Before and after images
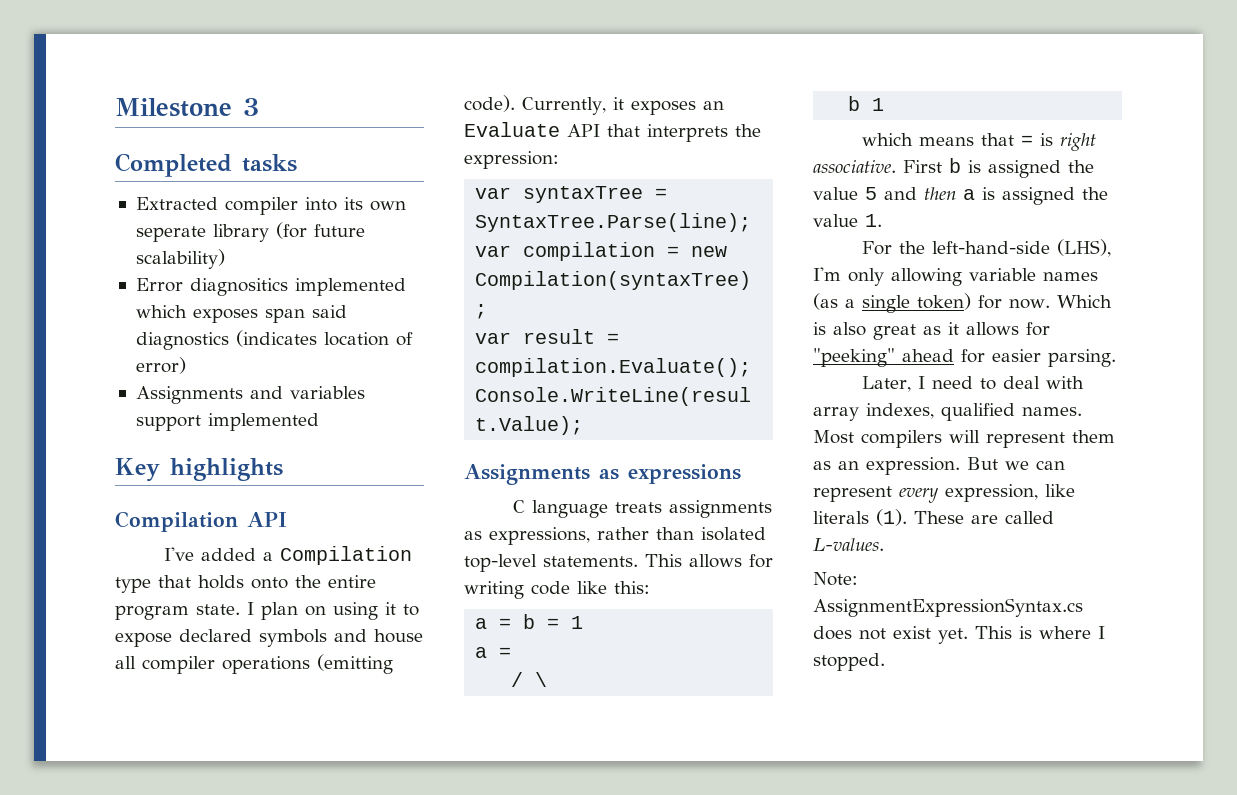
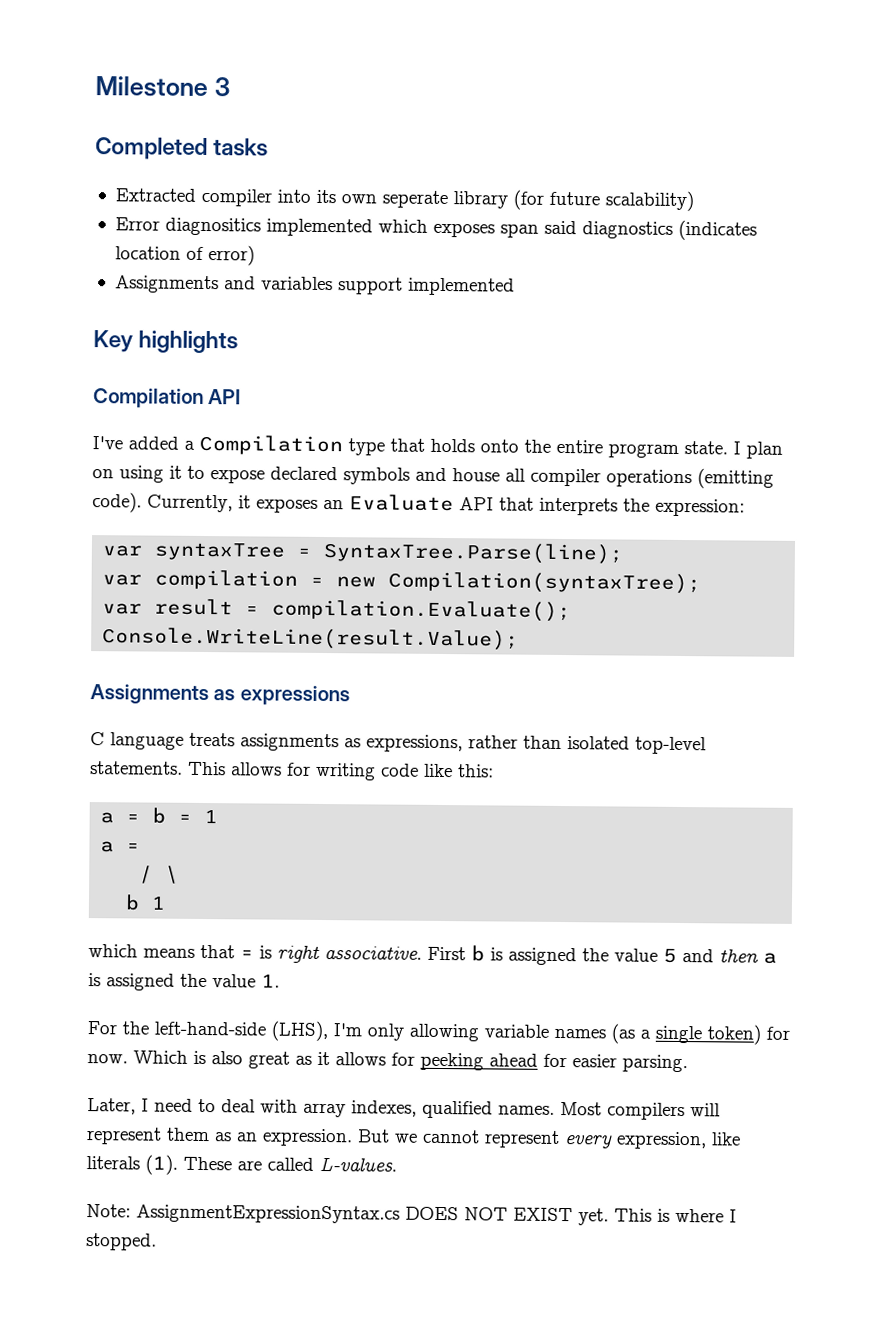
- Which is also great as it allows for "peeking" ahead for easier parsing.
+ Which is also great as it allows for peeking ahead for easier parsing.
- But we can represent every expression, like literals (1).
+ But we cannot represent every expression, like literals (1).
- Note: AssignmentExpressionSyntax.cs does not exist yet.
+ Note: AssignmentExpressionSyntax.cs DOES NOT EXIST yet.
...
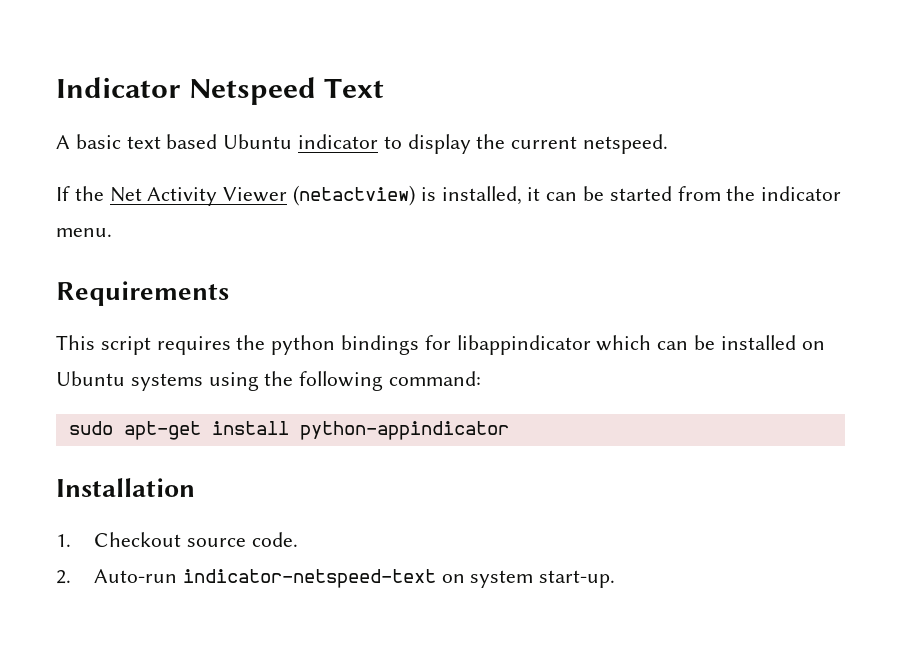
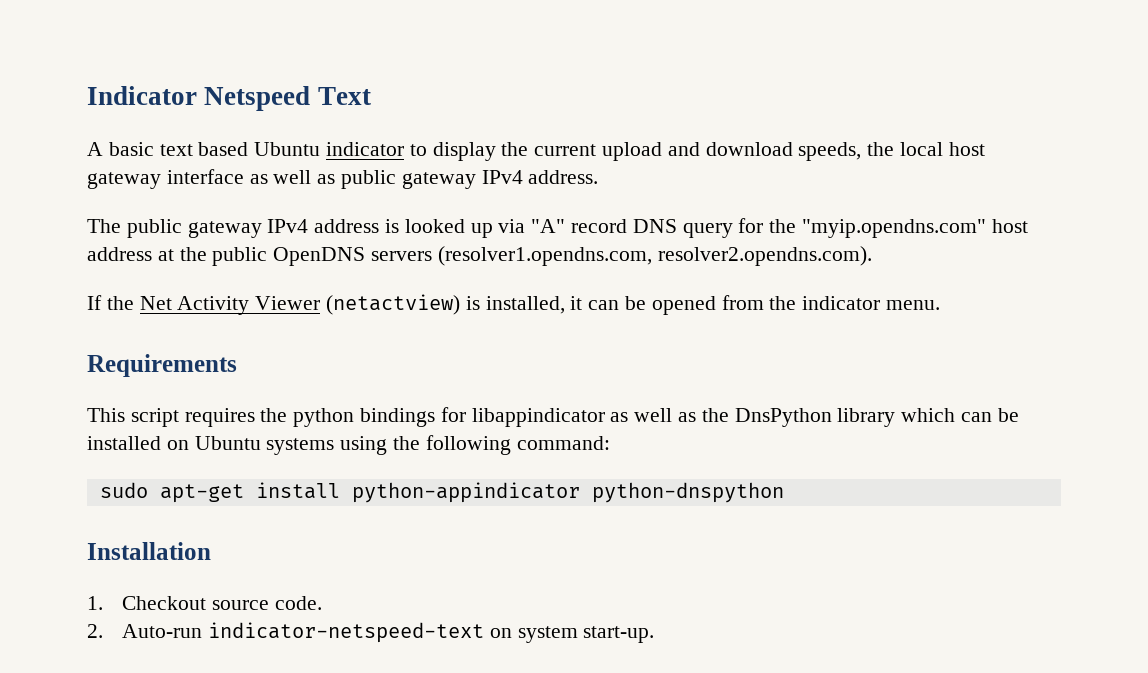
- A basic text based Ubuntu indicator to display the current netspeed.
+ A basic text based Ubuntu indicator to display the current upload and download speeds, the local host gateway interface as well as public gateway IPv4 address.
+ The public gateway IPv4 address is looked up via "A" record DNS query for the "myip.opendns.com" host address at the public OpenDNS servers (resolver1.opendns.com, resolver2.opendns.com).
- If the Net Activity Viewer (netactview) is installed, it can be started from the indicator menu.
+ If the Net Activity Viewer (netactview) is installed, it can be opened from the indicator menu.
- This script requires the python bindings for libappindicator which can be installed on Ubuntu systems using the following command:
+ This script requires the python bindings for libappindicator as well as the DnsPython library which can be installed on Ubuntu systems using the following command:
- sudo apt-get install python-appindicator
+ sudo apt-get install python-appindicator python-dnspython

## [Work task]
A verbatim transcription is needed of the lines above, starting at the line with "servers (resolver1.opendns.com, resolver2.opendns.com)." and ending at the line with "- This script", both included, and of nothing else.

## [Exercise result]
+ The public gateway IPv4 address is looked up via "A" record DNS query for the "myip.opendns.com" host address at the public OpenDNS servers (resolver1.opendns.com, resolver2.opendns.com).
- If the Net Activity Viewer (netactview) is installed, it can be started from the indicator menu.
+ If the Net Activity Viewer (netactview) is installed, it can be opened from the indicator menu.
- This script requires the python bindings for libappindicator which can be installed on Ubuntu systems using the following command:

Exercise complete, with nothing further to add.